TorClient
HTTP client for the Tor network. As simple as reqwest, but routes everything through Tor.
Overview
TorClient is a high-level HTTP client that connects to the Tor network and routes all requests through onion circuits. It provides:
- Simple API — Familiar request/response pattern
- Connection pooling — Reuse circuits for performance
- Circuit isolation — Separate identities per request or session
- Resilience — Retry, circuit breaker, backpressure
- Observability — Prometheus metrics, tracing
Basic Usage
Rust
use hypertor::{TorClient, Result};
#[tokio::main]
async fn main() -> Result<()> {
// Create client (connects to Tor network)
let client = TorClient::new().await?;
// GET request
let resp = client.get("http://example.onion")?
.send().await?;
println!("Status: {}", resp.status());
// POST with JSON
let resp = client.post("http://api.onion/data")?
.json(&serde_json::json!({"key": "value"}))
.send().await?;
// Read response
let body: serde_json::Value = resp.json()?;
println!("{:?}", body);
Ok(())
}
Python
import asyncio
from hypertor import AsyncClient, TimeoutError, HypertorError
async def main():
async with AsyncClient(timeout=60) as client:
# GET request
resp = await client.get("https://check.torproject.org/api/ip")
print(f"Status: {resp.status_code}")
print(f"Tor IP: {resp.json().get('IP')}")
# POST with JSON
resp = await client.post(
"https://httpbin.org/post",
json='{"key": "value"}'
)
# Read response
body = resp.json()
print(body)
asyncio.run(main())
Configuration
Use the builder pattern for advanced configuration:
use hypertor::{TorClient, IsolationLevel};
use std::time::Duration;
let client = TorClient::builder()
// Timeouts
.timeout(Duration::from_secs(30))
// Circuit isolation (separate identity per request)
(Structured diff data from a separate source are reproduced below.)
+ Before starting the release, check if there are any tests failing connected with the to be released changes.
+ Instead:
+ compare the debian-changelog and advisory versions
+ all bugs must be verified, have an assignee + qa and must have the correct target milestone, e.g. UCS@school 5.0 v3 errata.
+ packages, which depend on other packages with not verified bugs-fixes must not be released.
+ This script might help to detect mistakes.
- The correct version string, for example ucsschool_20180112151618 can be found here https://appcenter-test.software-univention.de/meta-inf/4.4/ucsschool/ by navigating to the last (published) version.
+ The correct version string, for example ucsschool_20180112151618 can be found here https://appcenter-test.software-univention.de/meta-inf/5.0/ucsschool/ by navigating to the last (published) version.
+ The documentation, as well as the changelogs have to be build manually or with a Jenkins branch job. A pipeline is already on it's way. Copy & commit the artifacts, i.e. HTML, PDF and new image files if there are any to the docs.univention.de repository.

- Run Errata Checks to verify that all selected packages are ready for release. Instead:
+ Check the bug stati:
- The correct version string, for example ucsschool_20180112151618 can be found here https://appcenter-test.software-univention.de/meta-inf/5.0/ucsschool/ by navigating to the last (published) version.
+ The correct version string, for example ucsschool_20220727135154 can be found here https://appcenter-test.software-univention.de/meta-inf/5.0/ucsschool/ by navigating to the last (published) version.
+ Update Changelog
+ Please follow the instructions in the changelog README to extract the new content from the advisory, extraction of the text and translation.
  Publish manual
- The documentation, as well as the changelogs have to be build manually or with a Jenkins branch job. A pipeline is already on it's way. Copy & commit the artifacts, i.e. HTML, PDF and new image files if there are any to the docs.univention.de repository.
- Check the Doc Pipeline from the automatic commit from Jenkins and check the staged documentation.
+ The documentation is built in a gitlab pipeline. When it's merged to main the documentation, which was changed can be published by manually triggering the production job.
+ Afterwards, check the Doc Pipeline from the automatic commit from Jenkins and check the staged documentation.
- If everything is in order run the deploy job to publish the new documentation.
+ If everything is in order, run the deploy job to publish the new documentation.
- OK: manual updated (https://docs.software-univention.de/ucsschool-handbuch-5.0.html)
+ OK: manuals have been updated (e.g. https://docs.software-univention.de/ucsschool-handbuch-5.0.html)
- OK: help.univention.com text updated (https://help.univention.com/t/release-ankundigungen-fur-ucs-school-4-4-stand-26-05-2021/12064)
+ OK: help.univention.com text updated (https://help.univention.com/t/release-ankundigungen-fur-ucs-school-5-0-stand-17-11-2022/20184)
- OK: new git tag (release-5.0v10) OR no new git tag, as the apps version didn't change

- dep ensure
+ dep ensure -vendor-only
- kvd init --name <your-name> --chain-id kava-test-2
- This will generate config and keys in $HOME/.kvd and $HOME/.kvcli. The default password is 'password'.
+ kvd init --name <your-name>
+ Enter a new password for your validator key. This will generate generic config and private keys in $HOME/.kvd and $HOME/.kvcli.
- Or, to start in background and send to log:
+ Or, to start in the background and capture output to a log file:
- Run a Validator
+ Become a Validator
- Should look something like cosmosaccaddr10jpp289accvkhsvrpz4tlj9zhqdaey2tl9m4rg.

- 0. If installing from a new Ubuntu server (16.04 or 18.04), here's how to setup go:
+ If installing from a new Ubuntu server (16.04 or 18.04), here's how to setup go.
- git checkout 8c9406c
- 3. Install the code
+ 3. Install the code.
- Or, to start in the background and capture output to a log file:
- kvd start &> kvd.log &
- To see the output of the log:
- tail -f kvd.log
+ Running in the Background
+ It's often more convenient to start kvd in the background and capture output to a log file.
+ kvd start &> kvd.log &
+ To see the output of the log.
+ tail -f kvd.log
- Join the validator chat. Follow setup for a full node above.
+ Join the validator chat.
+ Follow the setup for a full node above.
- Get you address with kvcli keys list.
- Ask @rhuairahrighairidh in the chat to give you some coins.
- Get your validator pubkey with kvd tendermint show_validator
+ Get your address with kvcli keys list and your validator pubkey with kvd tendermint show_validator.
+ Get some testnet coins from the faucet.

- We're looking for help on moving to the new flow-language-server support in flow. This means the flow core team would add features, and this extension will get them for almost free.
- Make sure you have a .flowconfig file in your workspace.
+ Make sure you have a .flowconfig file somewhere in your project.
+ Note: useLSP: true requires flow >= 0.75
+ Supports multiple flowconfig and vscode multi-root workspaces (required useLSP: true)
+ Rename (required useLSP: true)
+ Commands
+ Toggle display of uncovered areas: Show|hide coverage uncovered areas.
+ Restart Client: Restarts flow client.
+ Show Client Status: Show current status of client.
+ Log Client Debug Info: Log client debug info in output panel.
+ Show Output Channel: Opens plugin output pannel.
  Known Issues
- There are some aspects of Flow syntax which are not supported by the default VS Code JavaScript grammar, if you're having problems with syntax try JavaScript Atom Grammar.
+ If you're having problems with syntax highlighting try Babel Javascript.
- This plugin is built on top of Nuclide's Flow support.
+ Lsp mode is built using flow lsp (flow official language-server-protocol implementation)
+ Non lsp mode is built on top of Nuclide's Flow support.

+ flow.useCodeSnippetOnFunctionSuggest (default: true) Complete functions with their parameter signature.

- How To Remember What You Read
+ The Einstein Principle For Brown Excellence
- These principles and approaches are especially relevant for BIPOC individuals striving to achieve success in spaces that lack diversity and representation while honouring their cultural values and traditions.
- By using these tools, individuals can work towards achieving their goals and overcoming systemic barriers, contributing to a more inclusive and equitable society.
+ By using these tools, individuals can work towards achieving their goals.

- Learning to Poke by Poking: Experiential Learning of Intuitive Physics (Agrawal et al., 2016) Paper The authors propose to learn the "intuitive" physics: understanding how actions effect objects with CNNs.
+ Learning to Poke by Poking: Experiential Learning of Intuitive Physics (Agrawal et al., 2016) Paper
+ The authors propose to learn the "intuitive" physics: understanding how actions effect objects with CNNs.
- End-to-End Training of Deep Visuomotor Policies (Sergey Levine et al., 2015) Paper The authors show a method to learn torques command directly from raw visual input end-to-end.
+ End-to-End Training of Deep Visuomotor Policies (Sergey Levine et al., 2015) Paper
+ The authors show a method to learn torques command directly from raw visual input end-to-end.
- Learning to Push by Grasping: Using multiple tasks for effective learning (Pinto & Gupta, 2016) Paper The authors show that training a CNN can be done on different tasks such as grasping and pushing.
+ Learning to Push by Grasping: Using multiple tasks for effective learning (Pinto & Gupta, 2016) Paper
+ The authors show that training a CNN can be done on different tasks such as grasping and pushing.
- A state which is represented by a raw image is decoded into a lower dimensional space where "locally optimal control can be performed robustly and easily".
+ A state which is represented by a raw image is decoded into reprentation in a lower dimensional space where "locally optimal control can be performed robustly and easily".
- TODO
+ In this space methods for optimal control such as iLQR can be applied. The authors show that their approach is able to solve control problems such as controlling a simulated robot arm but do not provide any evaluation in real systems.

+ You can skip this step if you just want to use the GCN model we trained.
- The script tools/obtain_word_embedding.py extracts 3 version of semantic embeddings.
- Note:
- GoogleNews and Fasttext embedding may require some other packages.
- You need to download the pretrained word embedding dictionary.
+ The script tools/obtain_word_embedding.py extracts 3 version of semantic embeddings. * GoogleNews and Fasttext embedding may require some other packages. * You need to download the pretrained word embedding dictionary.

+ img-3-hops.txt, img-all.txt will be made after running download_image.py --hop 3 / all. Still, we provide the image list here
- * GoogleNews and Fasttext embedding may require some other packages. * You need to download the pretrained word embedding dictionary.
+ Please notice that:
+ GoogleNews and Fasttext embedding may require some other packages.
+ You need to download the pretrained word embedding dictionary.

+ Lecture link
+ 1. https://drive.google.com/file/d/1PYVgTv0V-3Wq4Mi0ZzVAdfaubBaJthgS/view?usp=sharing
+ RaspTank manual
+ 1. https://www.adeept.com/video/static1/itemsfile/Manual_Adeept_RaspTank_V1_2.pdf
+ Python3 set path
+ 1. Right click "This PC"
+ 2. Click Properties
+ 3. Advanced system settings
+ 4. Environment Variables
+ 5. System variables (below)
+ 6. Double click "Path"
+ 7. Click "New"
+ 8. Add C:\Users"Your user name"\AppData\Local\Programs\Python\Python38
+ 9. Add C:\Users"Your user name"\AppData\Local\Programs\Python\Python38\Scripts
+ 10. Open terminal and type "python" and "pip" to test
.isolation(IsolationLevel::PerRequest)
// Connection pooling
.max_connections(20)
// Follow redirects
.follow_redirects(true)
.max_redirects(5)
// Build
.build()
.await?;
Configuration Options
| Option | Default | Description |
|---|---|---|
timeout |
30s | Request timeout |
isolation |
None |
Circuit isolation level |
max_connections |
10 | Max pooled connections |
follow_redirects |
false | Follow HTTP redirects |
max_redirects |
5 | Max redirects to follow |
verify_tls |
true | Verify TLS certificates |
Circuit Isolation
Circuit isolation determines how Tor circuits are shared between requests. This is crucial for both performance (circuit reuse) and privacy (traffic separation).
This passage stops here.